The Book of ENOCH
CHAPTER 17
And they took me to a place where there were images like flaming fire, and when they wished they appeared like men.
2. And he led me to the place of the whirlwind, and on a hill, the point of whose summit reached to heaven.
3. And I saw shining places, and the thunder at the ends thereof; in the depths thereof a bow of fire, and arrows and their quiver, and a sword of fire, and all lightning.
4. And they took me to the so-called water of life, and to the fire of the west, which receives every setting of the sun.
5. And I came to a river of fire, whose fire flows like water, and is emptied into a great sea which is towards the west.
6. And I saw all the great rivers, and came to a great darkness, and went there where all flesh wanders.
7. And I saw the mountains of the black clouds of winter, and the place whither all the waters of the deep flow.
8. And I saw the mouths of all the rivers of the earth and the mouth of the deep.
CHAPTER 18
And I saw the repositories of all the winds, and I saw how he had ornamented all the creation and the foundations of the earth with them.
2. And I saw the corner-stone of the earth, and I saw the four winds which support the earth and the firmament of the heavens.
3. And I saw how the winds expand the heights of the heavens; and they remained between heaven and earth, and they are pillars of heaven.
4. And I saw the winds which turn the heavens, which lead down the course of the sun and all the stars.
5. And I saw the winds upon the earth which carry the clouds, and I saw the paths of the angels; I saw at the end of the earth the firmament of the heavens above.
6. And I proceeded towards the south; and it burns day and night there where seven hills of precious stones are, three towards the east, three towards the south.

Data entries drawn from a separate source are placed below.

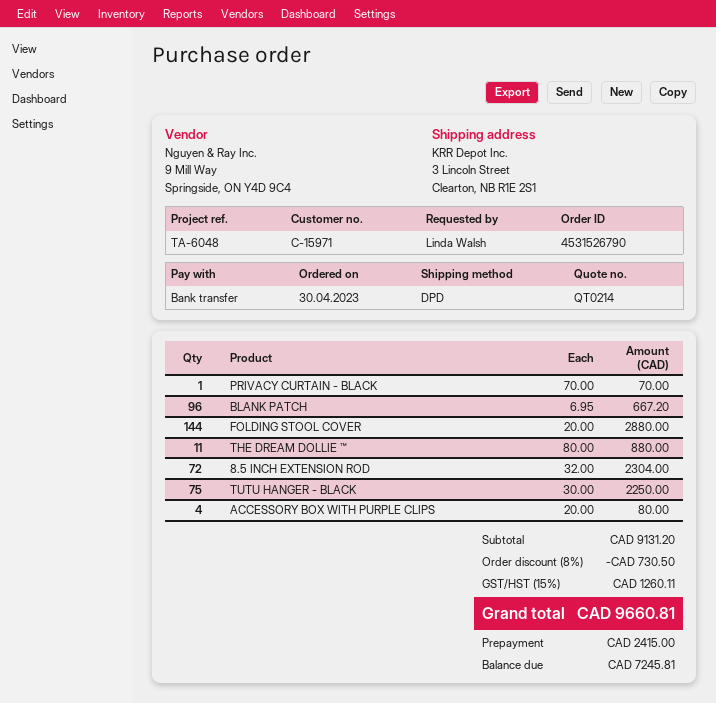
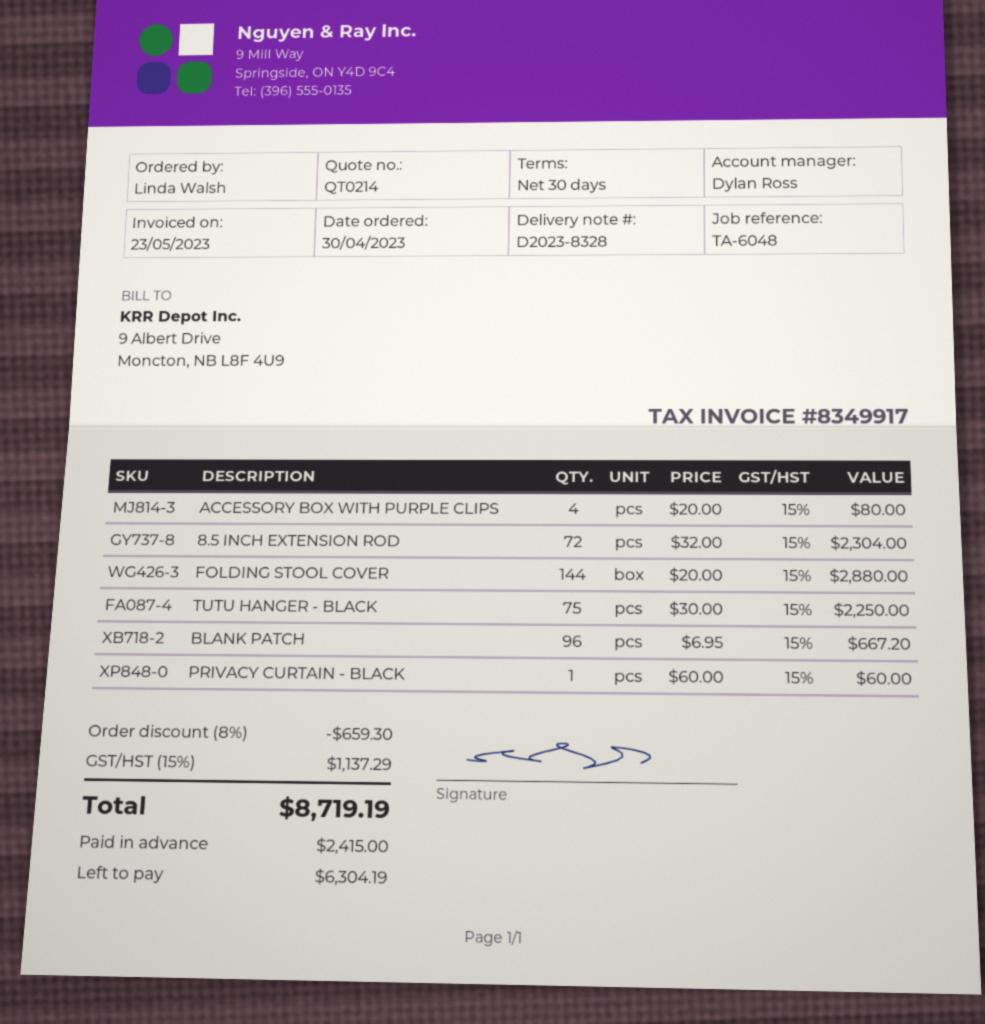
PRIVACY CURTAIN - BLACK: 1 x 70.00 = 70.00 -> 1 x 60.00 = 60.00
THE DREAM DOLLIE ™: 11 x 80.00 = 880.00 -> none
discount: 8% = 730.50 -> 8% = 659.30
tax: 15% = 1260.11 -> 15% = 1137.29
total: 9660.81 -> 8719.19
balance: 7245.81 -> 6304.19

7. But of those towards the east, one of colored stone, one of pearls, and one of antimony; and those towards the south of red stone.
8. But the middle one reached up to heaven, like the throne of God, of alabaster, and the summit of the throne of sapphire.
9. And I saw a burning fire which was in all the hills.
10. And there I saw a place, beyond the great earth; there the waters collected.
11. And I saw a great abyss in the earth, with columns of heavenly fire; and I saw among them columns of heavenly fire, which fall. and are without number, either towards the height or towards the depth.
12. And over that abyss I saw a place which had no firmament of heaven above it, and no foundation of earth beneath it, and no water above it, and no birds upon it; it was a void place.
13. And there I saw a terrible thing: seven stars, like great burning mountains and like spirits, that petitioned me.
14. The angel said: “This is the place of the consummation of heaven and earth; it is a prison for the stars of heaven, and for the host of heaven.
15. And the stars that roll over the fire are they who have transgressed the command of God before their rising, because they did not come forth in their time.
16. And he was enraged at them, and bound them till the time of the consummation of their sins in the year of the mystery.”
CHAPTER 19
And Uriel said to me: “Here will stand the souls of those angels who have united themselves with women, and having assumed many different forms, have contaminated mankind, and have led them astray so that they brought offerings to the demons as to gods, namely on the day when the great judgment, on which they will be judged, shall be consummated.
2. And their women having led astray the angels of heaven, will be like their friends.”
3. And I, Enoch, alone saw this vision, the ends of all; and no man has seen them as I have seen them.
CHAPTER 20
And these are the names of the holy angels who watch:
2. Uriel, one of the holy angels, the angel of thunder and of trembling; 3. Rufael, one of the holy angels, the angel of the spirits of men;
4. Raguel, one of the holy angels, who takes vengeance on the earth and the luminaries;
5. Michael, one of the holy angels, namely set over the best portion of men, over the people;
6. Saraqâel, one of the holy angels, who is over the spirits of the children of men who induce the spirits to sin;
7. Gabriel, one of the holy angels, who is over the serpents and over the Paradise and the Cherubim.
CHAPTER 21
And I went around to a place where not one thing took place.
2. And I saw there something terrible, no high heavens, no founded earth, but a void place, awful and terrible.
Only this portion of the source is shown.